ISNA Canada
- Formation: 1982
- Type: Non-profit organization
- Headquarters: Mississauga, Ontario, Canada
- Region served: Ontario and Northwest Territories
- Affiliations: Islamic Society of North America
- Website: www.isnacanada.com

= ISNA Canada =

Islamic organization based in Canada

ISNA Canada is a non-profit Muslim religious organization in Canada. It offers a variety of programs and services to the Canadian Muslim community at large, and is associated with the Islamic Society of North America, which is based in the United States. The organization has three centres, located in Mississauga, Toronto, and Yellowknife.

==Services and programs==
ISNA Canada states that its goal is to help Muslims put their faith into action by offering a variety of volunteer, educational and leadership opportunities. Some of these opportunities include: a monthly food bank that serves 600 families per month; programs that engage youth in community service, such as Walk the Talk; weekend Islamic and Arabic schools; Quran classes; and kids camps.

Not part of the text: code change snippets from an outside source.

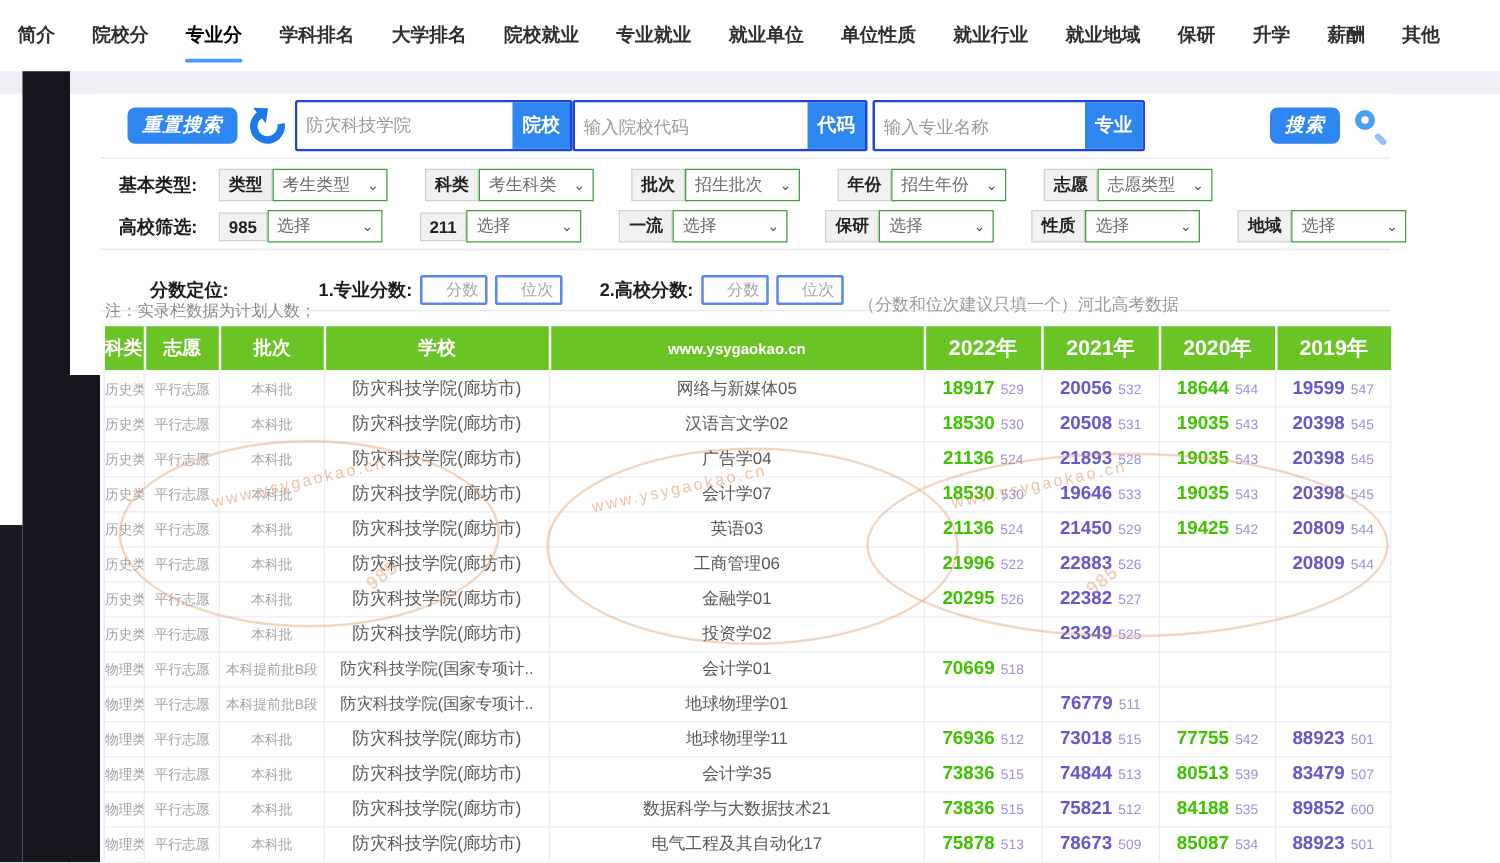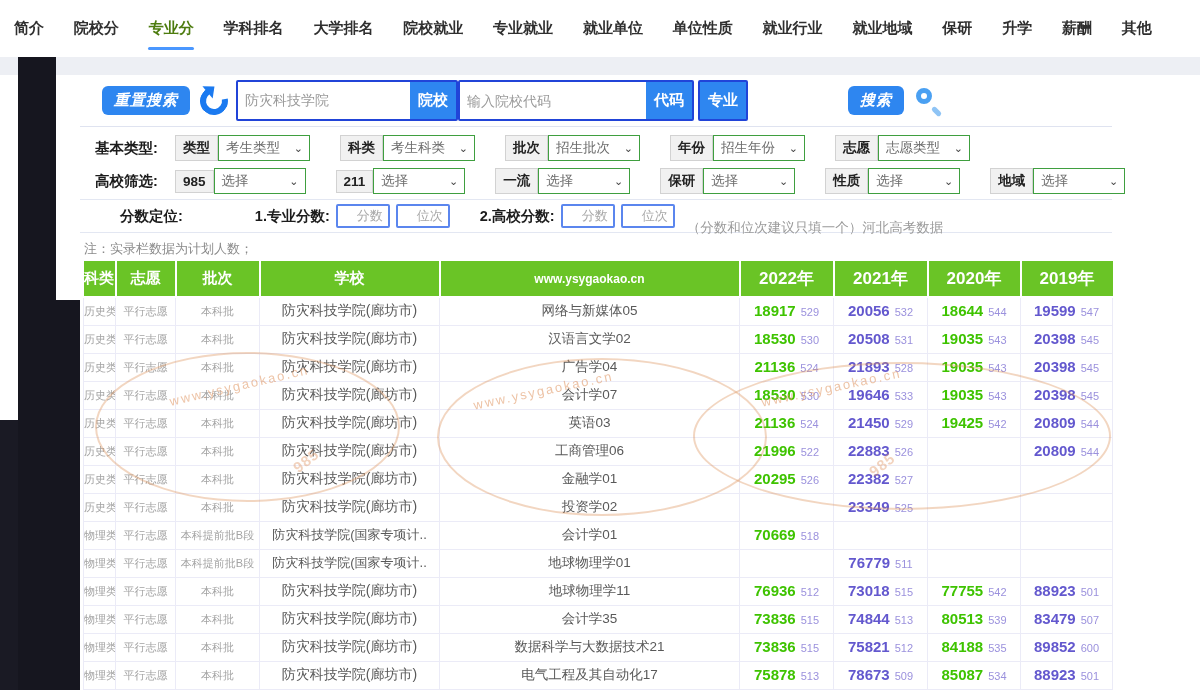"专业分" .nav-item.active { color: #4d7c0f -> #000000 }
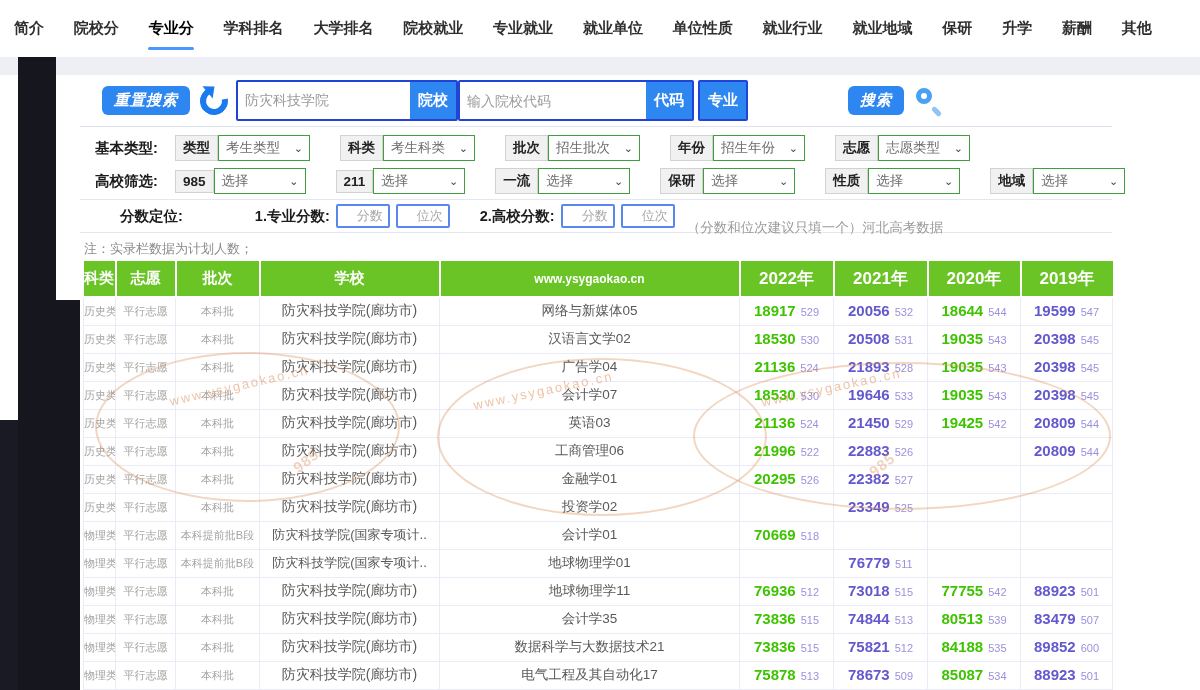"输入专业名称" input { html: none -> <input> }
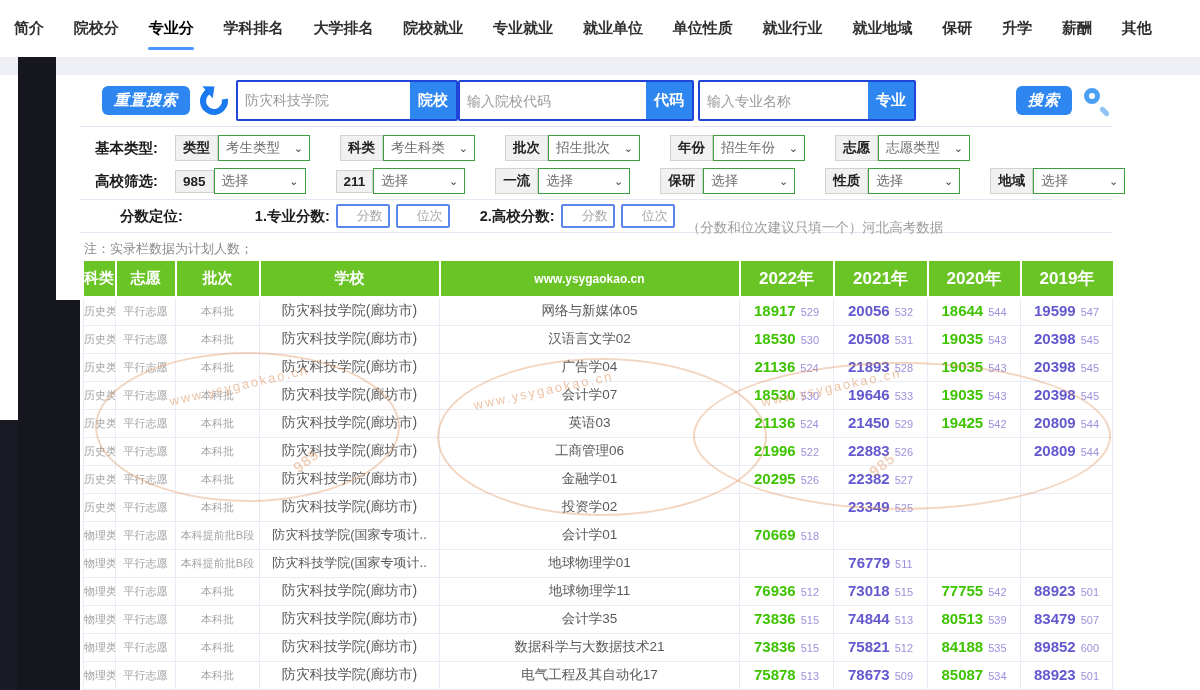"分数定位:" .sec-score { top: 200px -> 216px }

Some of the other services that ISNA Canada provides to support Muslims include marriage services, funeral services, Islamic psychotherapy and mental health counselling, halal certification, and Islamic bookstores.

=== ISNA Schools ===

The ISNA Elementary School is an Islamic elementary school in Mississauga, Ontario. It was founded in 1983, and moved to its current location in 1985; it is one of the oldest Islamic schools in the Greater Toronto Area. ISNA Elementary School offers all subjects required by the Ontario Ministry of Education: English, Math, Science, French (grades 4-8), Social Studies, Gym and Computer Studies. Additionally it also offers Arabic, Quran and Islamic Studies as part of the school's Islamic curriculum.

The school building's exterior underwent a facelift during the summer of 2005. The facelift added a cream-yellow insulation to the brick building and archways to the design, embodying Islamic architecture. ISNA Elementary School was covered by the media as part of the debate regarding faith school funding proposed by the Progressive Conservative Party of Ontario as part of their 2007 Ontario general election platform. ISNA Elementary School regularly faces other Toronto Islamic schools in a yearly basketball tournament.

ISNA also has a high school branch in Mississauga, which is called ISNA High School. The high school is housed in the Islamic Centre of Canada complex, which also houses a big mosque and the headquarters of ISNA Canada, among other amenities for Muslims such as an Islamic funeral service and an Islamic bookstore. It is one of the few Islamic high schools in the Greater Toronto Area.

=== COVID-19 pandemic ===
ISNA Canada responded to the COVID-19 pandemic by developing four distinct programs and services: the ISNA Canada Foodbank, the frontline workers' meal program, relief kits, and drive-thru Ramadan meals.

In mid-March, ISNA Canada initiated the creation of the Canadian Muslim Response Network with over 40 organization and distributed 1420 hygiene kits, 1527 food kits and 3810 fruits and vegetables to those most vulnerable during the pandemic, such as seniors, single mothers of young children, immuno-compromised individuals, and people with disabilities.

On March 21, 2020, ISNA Canada collaborated with local restaurants to provide free meals to healthcare frontline workers. The program started with restaurants in the Halton and Peel regions but eventually reached Toronto, Waterloo, and Windsor. After a month's time, the program was extended to provide meals to essential workers, including police officers, paramedics, and shelters. The program ran for two months and served over 8000 meals.

==Controversies==

=== Mishandling of charity funds ===
An audit of ISNA Canada in 2011 found that only a quarter of the funds donated to the organisation went to help the poor; charity donations were misdirected to private businesses.

On September 21, 2013, the Canada Revenue Agency (CRA) revoked the charitable tax-exempt status of the ISNA Development Foundation, a charity that operated out of ISNA Canada's headquarters. ISNA Canada was not affected by the move.

=== Suspension for terrorism financing ===
On September 12, 2018, the CRA suspended ISNA Canada for one year and ordered the charity to pay a penalty of CA$550,000 after determining that "the society’s resources may have, directly or indirectly, been used to support the political efforts of Jamaat-e-Islami and/or its armed wing Hizbul Mujahideen." Hizbul Mujahideen, which emerged as a pro-Pakistan militant faction in the Kashmir insurgency around 1989, is designated as a terrorist organization by Canada, the United States, the European Union, and India.

The United States–based Islamic Society of North America noted association with ISNA Canada but emphasized its complete separation of governance, accounting, and auditing.